- Born: Luthando Shosha 9 March 1989 (age 36) Port Elizabeth, Eastern Cape, South Africa
- Other names: Loot Love; King Loot;
- Education: Collegiate Girls High School
- Occupations: Radio personality; Television presenter; Model;
- Years active: 2009-present
- Partner: Reason (? - 2020)
- Children: 2

= Luthando Shosha =

South African TV personality

Luthando Shosha, also known as Loot Love (born March 9, 1989) is a South African television presenter and radio personality, best known for co-hosting the SABC 1 Friday night music show Live Amp.

== Early life ==
Luthando was born on March 9, 1989, in Port Elizabeth, Eastern Cape. She attended Collegiate Girls High School. After matriculation she went on to study Interior Design at Design School Southern Africa (DSSA) in Johannesburg, Gauteng.

Luthando Shosha was not able to write her final examinations for DSSA because of financial difficulties, she then returned home to Port Elizabeth. She was encouraged by her mother to enter beauty pageants. She eventually entered the beauty pageant and was picked to do promotions for a local company in Port Elizabeth.

== Career ==
Luthando Shosha was recruited by an employee at Kingfisher FM to do a voice over for the radio station. She was invited to an orientation at the station at the radio station for two weeks, towards the end of the orientation a DJ at the station left leaving an opening for Luthando Shosha.

In 2012, Shosha entered the SABC 1 Live Presenter search competition which she won and broke into mainstream South Africa entertainment industry. She debuted on Live Amp on May 18, 2012 besides Television personality Bonang Matheba. She then hosted a music show called the Urban Music Experience which Aired on SABC 1 every Friday evenings. In 2017 she became a host for the MTVshow The Come Up, The same year she was chosen as one of the South African ambassadors for the cosmetic giant Revlon for their live boldly campaign. She also collaborated with Footwork SA for their 2017 winter campaign. She won an award for the most innovative style at the Style awards later in 2017. The same year she hosted the red carpet in London for the MTV European music awards. She has appeared on numerous South African magazines like ElleSA Magazine, True Love, Bona and more..
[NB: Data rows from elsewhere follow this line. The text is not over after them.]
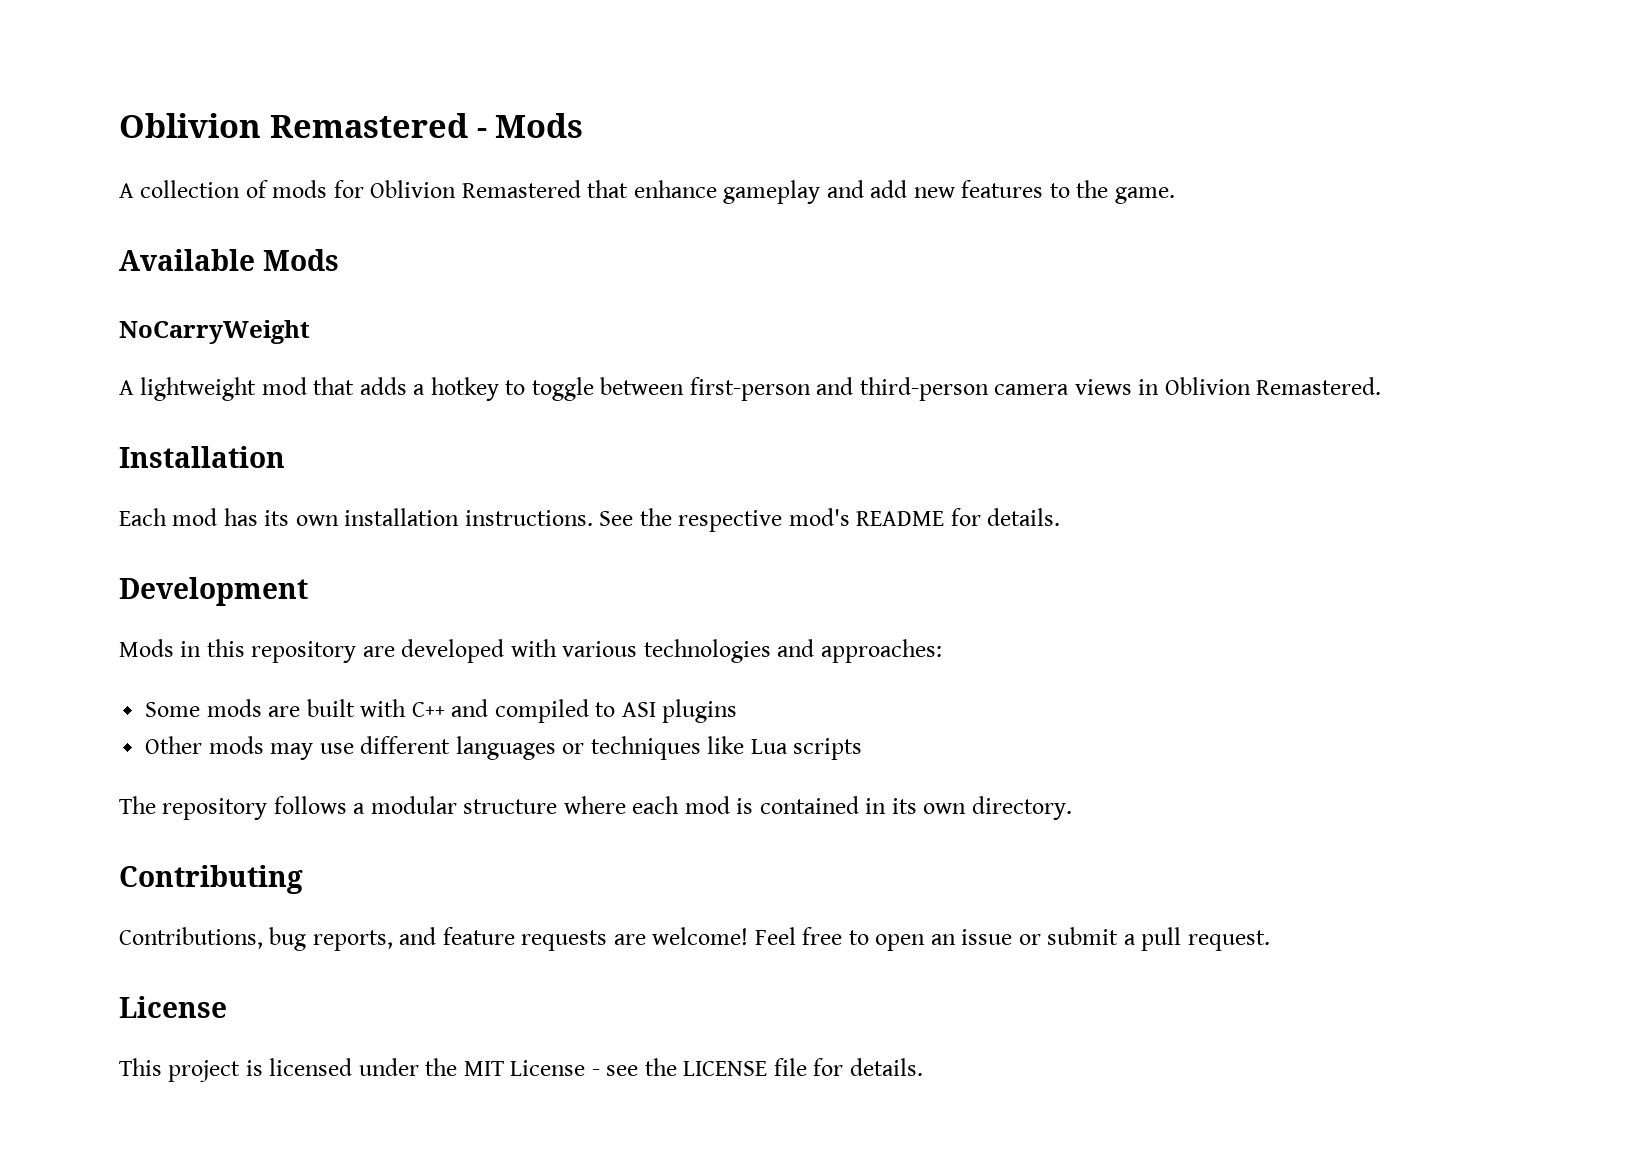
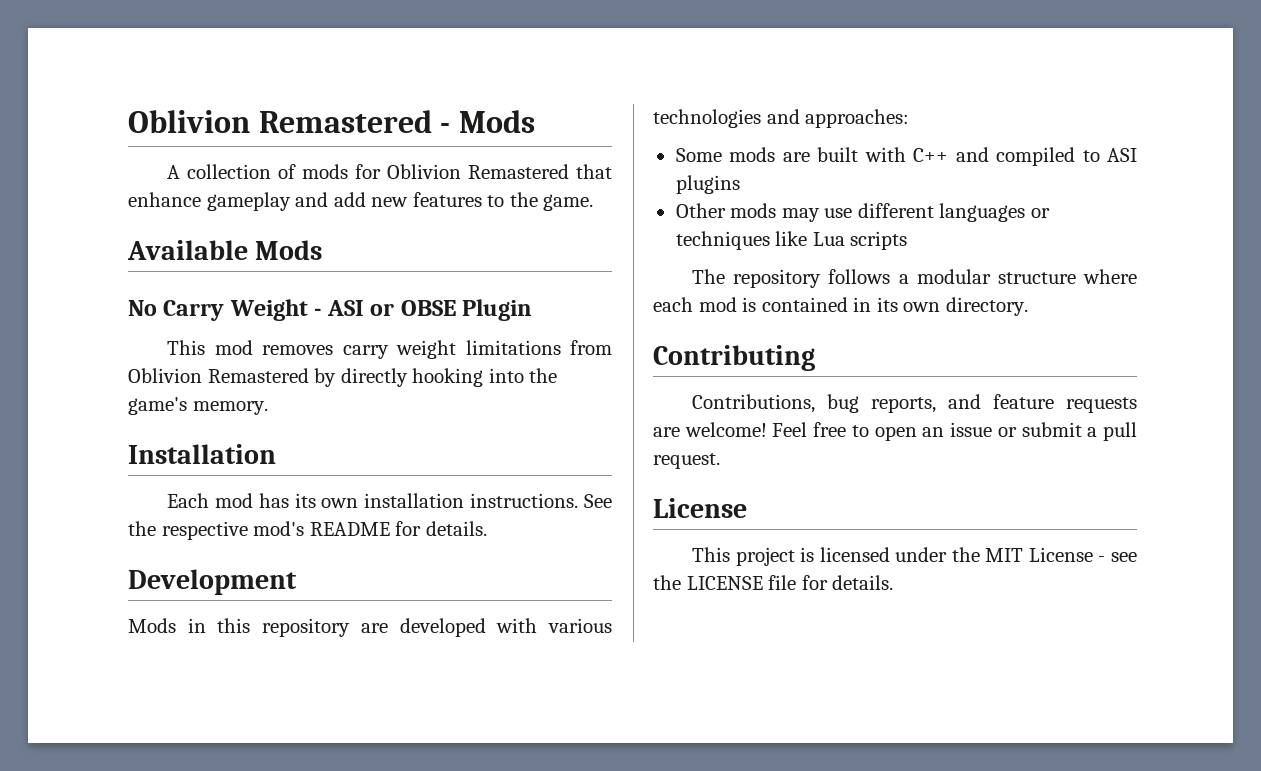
- NoCarryWeight
- A lightweight mod that adds a hotkey to toggle between first-person and third-person camera views in Oblivion Remastered.
+ No Carry Weight - ASI or OBSE Plugin
+ This mod removes carry weight limitations from Oblivion Remastered by directly hooking into the game's memory.

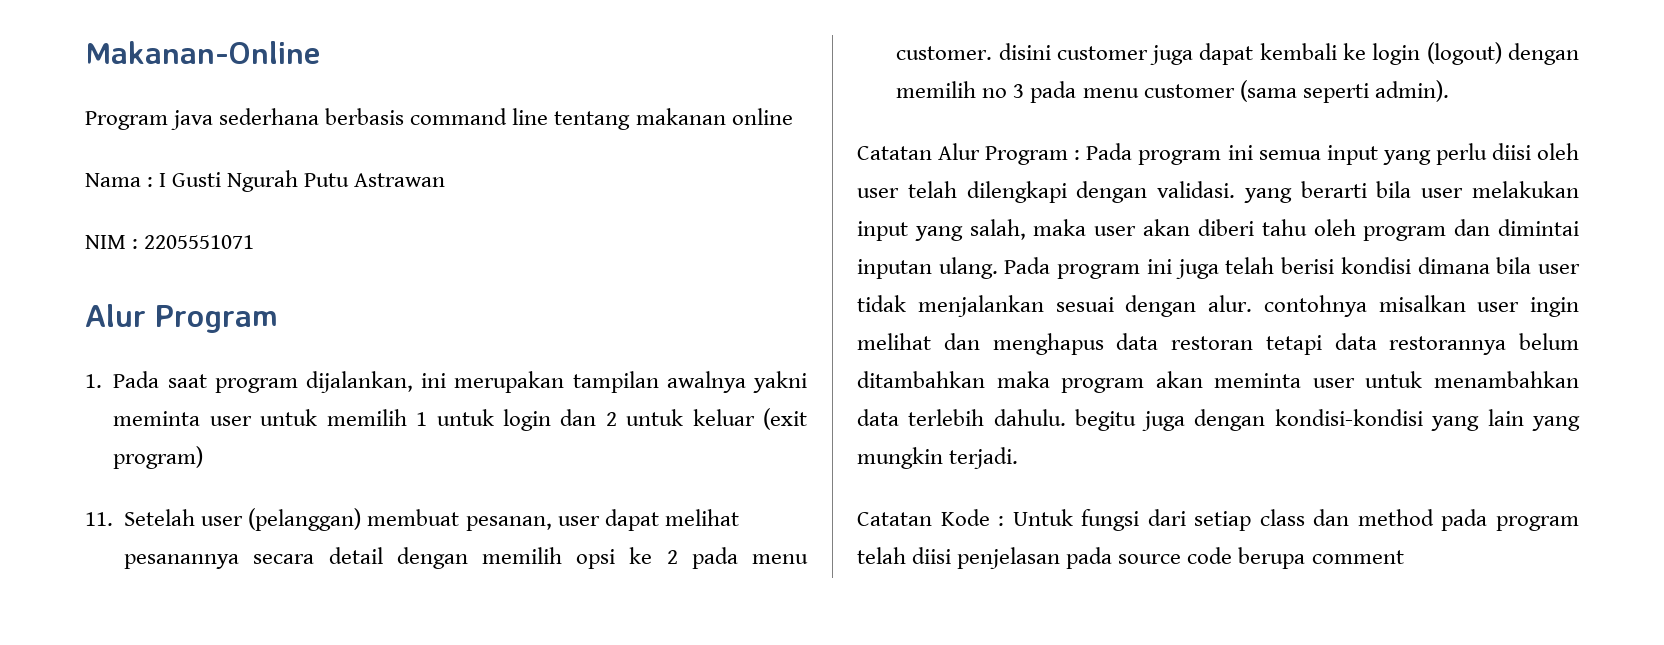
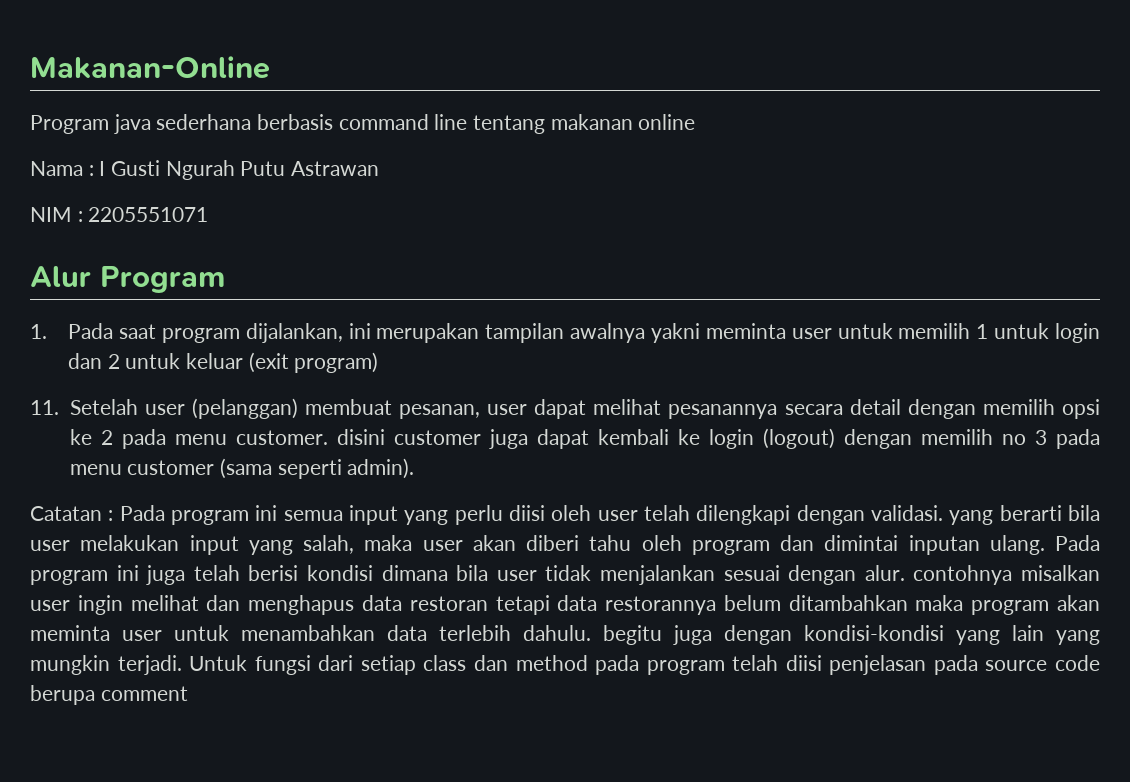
- Catatan Alur Program : Pada program ini semua input yang perlu diisi oleh user telah dilengkapi dengan validasi. yang berarti bila user melakukan input yang salah, maka user akan diberi tahu oleh program dan dimintai inputan ulang.
+ Catatan : Pada program ini semua input yang perlu diisi oleh user telah dilengkapi dengan validasi. yang berarti bila user melakukan input yang salah, maka user akan diberi tahu oleh program dan dimintai inputan ulang.
- Pada program ini juga telah berisi kondisi dimana bila user tidak menjalankan sesuai dengan alur. contohnya misalkan user ingin melihat dan menghapus data restoran tetapi data restorannya belum ditambahkan maka program akan meminta user untuk menambahkan data terlebih dahulu. begitu juga dengan kondisi-kondisi yang lain yang mungkin terjadi.
- Catatan Kode : Untuk fungsi dari setiap class dan method pada program telah diisi penjelasan pada source code berupa comment
+ Pada program ini juga telah berisi kondisi dimana bila user tidak menjalankan sesuai dengan alur. contohnya misalkan user ingin melihat dan menghapus data restoran tetapi data restorannya belum ditambahkan maka program akan meminta user untuk menambahkan data terlebih dahulu. begitu juga dengan kondisi-kondisi yang lain yang mungkin terjadi. Untuk fungsi dari setiap class dan method pada program telah diisi penjelasan pada source code berupa comment

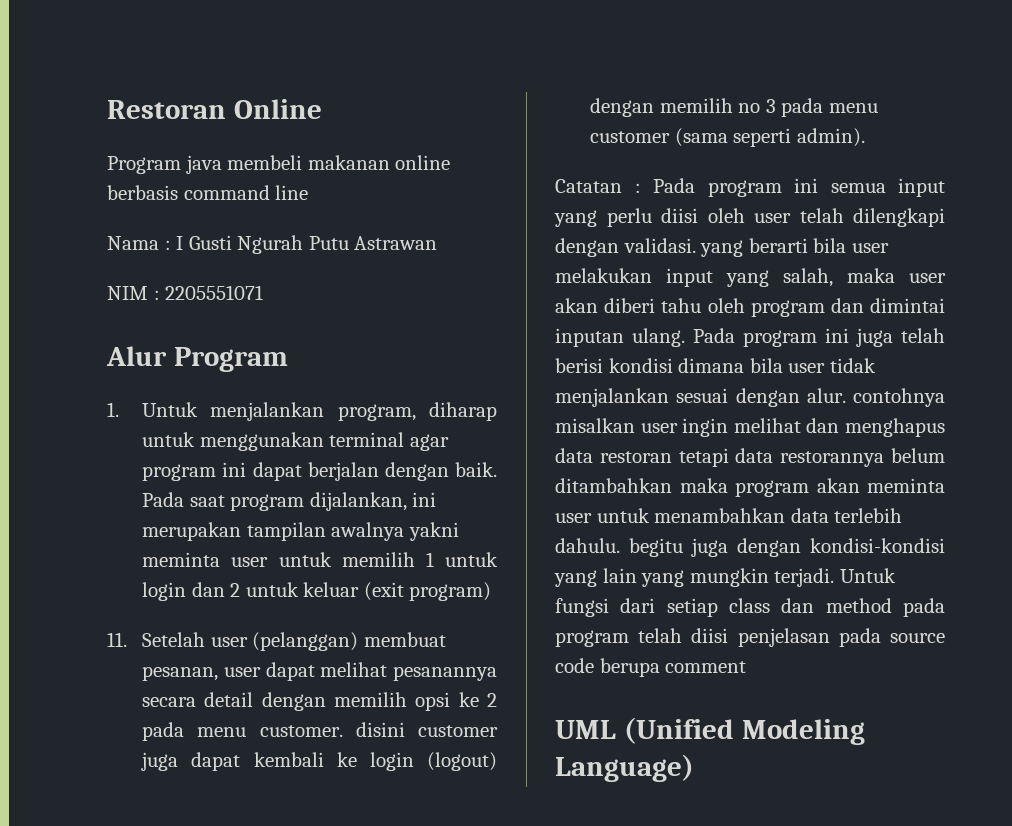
- Makanan-Online
+ Restoran Online
- Program java sederhana berbasis command line tentang makanan online
+ Program java membeli makanan online berbasis command line
- 1. Pada saat program dijalankan, ini merupakan tampilan awalnya yakni meminta user untuk memilih 1 untuk login dan 2 untuk keluar (exit program)
+ 1. Untuk menjalankan program, diharap untuk menggunakan terminal agar program ini dapat berjalan dengan baik. Pada saat program dijalankan, ini merupakan tampilan awalnya yakni meminta user untuk memilih 1 untuk login dan 2 untuk keluar (exit program)
+ UML (Unified Modeling Language)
She currently hosts a hip hop show on Metro FM alongside Dj Speedsta called Absolute Hip Hop every Saturdays.

Shosha became a host of Africa Now Radio on Apple Music 1 in June 2021.

In March 2022, she was announced as the ambassador of Krone Night Nectar campaign.

In April 2024, Shosha was announced as the host of 18th Metro FM Music Awards with ProVerb.